Em 1947, contrai matrimónio com Jeremias Mbandua numa cerimónia dirigida pelo Reverendo Jessé Chiula Chipenda, primeiro Secretário-Geral da IECA Angolano, no Lobito. O Reverendo Jessé
Chiula Chipenda é pai do nacionalista Daniel Chipenda. O Reverendo Jessé Chipenda, que faleceu no campo prisional de São Nicolau, era também primo da Tia Valeriana. Soube que na nossa área do Planalto membros de famílias reais casavamse muito entre si — para criar e manter, claro, alianças estratégicas.
O casal Mbandua teve sempre, entre várias, duas preocupações principais: ajudar a sustentação da saúde pública e propagação do Evangelho. Nos anos cinquenta do século passado, principalmente por causa das actividades do Caminho de Ferro de Benguela (CFB), o Huambo começou a transformar-se num centro urbano bastante cosmopolita. Havia uma necessidade de criar igrejas da IECA. Foi assim que o casal Mbandua passa a residir no bairro Bom Pastor e ajuda a instalar a IECA no mesmo bairro. A família também ajudou na fundação de uma clínica na Calima, onde Valeriana Sapi trabalhou como enfermeira e parteira.
Nos anos 1950 e 1960, o casal Mbandua não é indiferente às ondas de propagação do nacionalismo africano.
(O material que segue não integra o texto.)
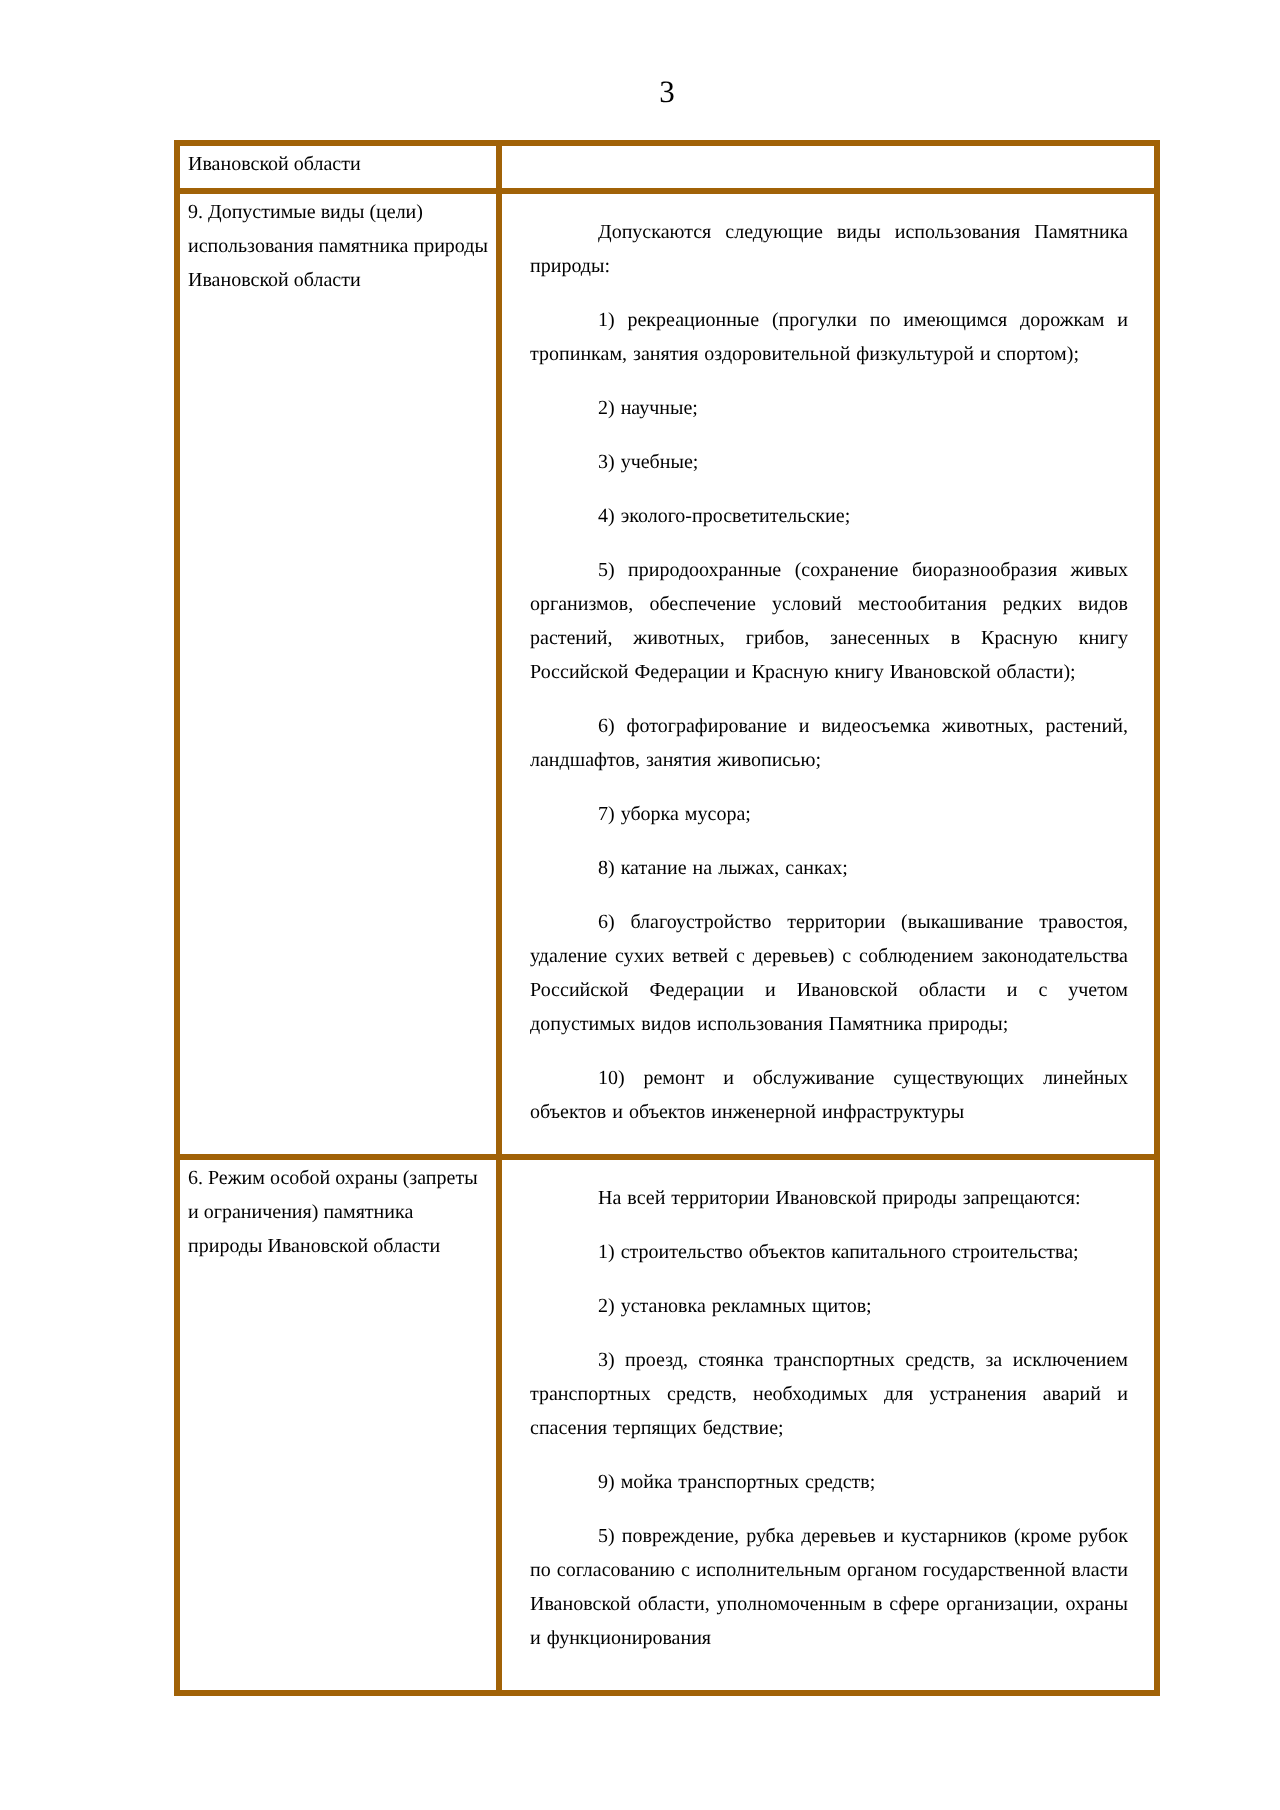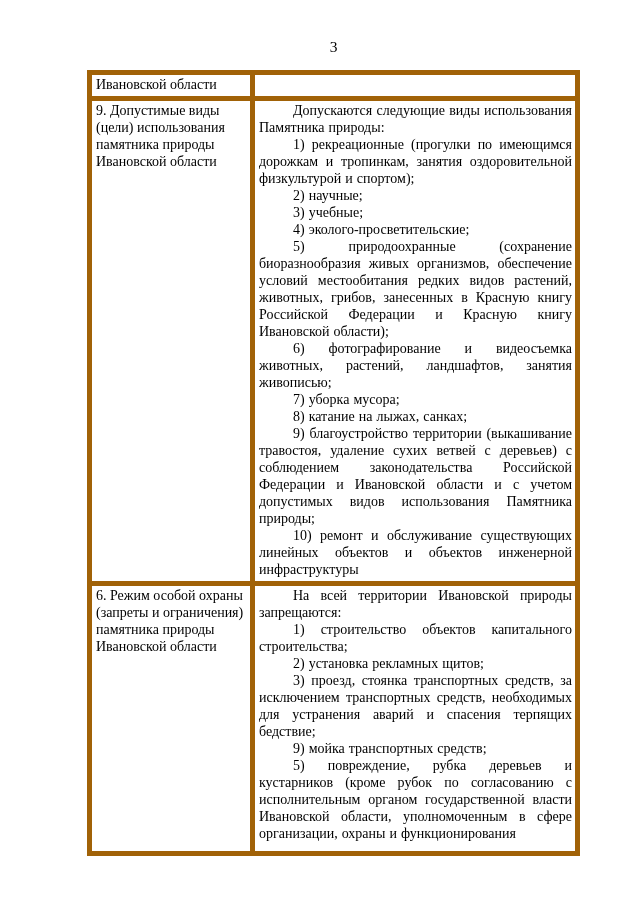"Ивановской области" table.doc-table td { border: 5px solid #a16207 -> 3px solid #a16207; font-size: 14px -> 10px }
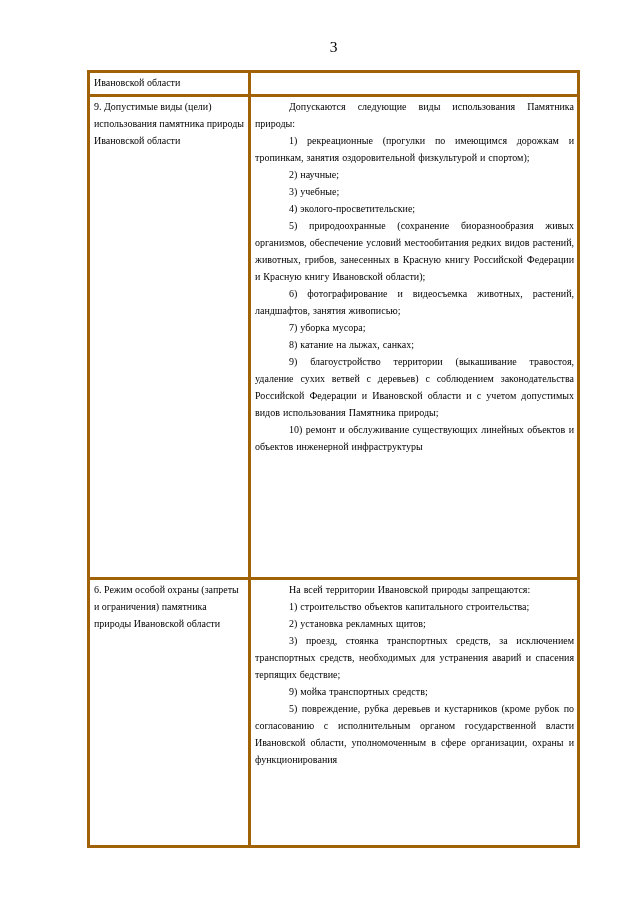"Допускаются следующие виды использования" td.cell-right p { margin: 0 -> 10px }
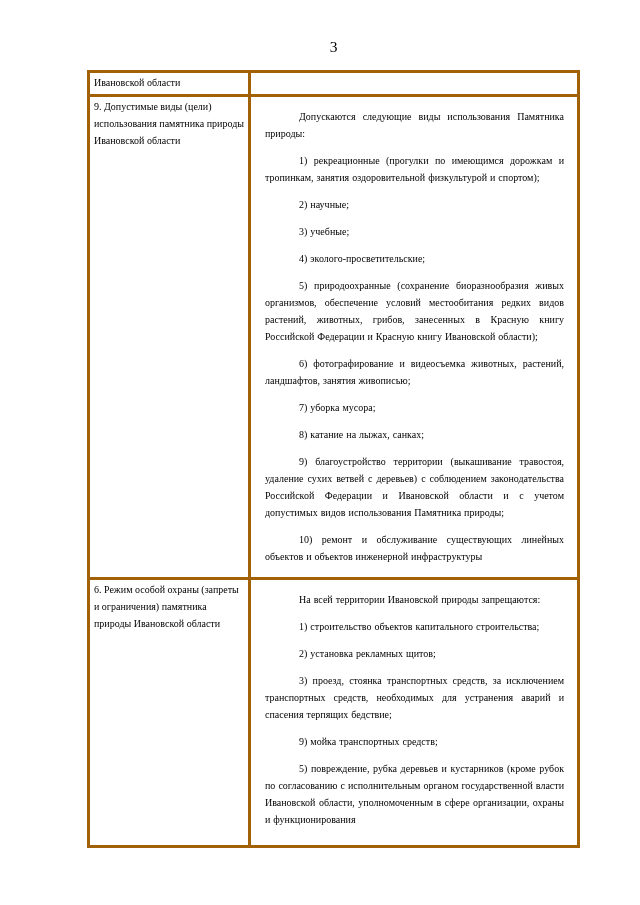"9) благоустройство территории" p { text: 9 -> 6 }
O casal Mbandua passa a ter fortes ligações com figuras evolvidas em iniciativas para por termo ao sistema colonial — especialmente com o Dr Jonas Savimbi, futuro líder da UNITA. Isto não escapa à atenção das autoridades coloniais, que desenvolvem várias maquinações para perseguir o casal; a família Mbandua é forçada a exilar-se no Congo Democrático para juntar os seus esforços à resistência anti-colonial. A família Mbandua instala-se na missão de Mwajinga, apoiada pela United Methodist Church, na região de Sandoa, na província de Katanga. A Tia Valeriana, em 1965, participou na reunião magna na Zâmbia que eventualmente resultou na formação da UNITA.
Em 1974, a família regressa a Angola depois do golpe de 25 de Abril em Portugal. Antes, a Tia Valeriana esteve, por algum tempo, na famosa base central da UNITA de Massivi. Sempre interroguei-me onde a Tia Valeriana tinha aprendido tanto sobre como sobreviver nas matas. A verdade é que, do seu canto, a Tia Valeriana sempre foi uma guerreira movida por um sentimento profundo de aversão a tudo que era injusto. A Tia Valeriana tinha crescido entre missionários canadianos e americanos, muitos deles chegaram a ser expulsos de Angola, porque acreditavam que o Cristianismo era incompatível com o sistema colonial.
A Tia Valeriana foi uma verdadeira biblioteca; ela tinha um conhecimento enciclopédico da resistência anti-colonial no Planalto Central, no Leste e no Congo Democrático, assim como da Igreja Evangélica Congregacional de Angola (IECA). Mesmo na sua idade avançada, ela nunca perdeu a lucidez. Perdemos, verdadeiramente, uma grande mãe.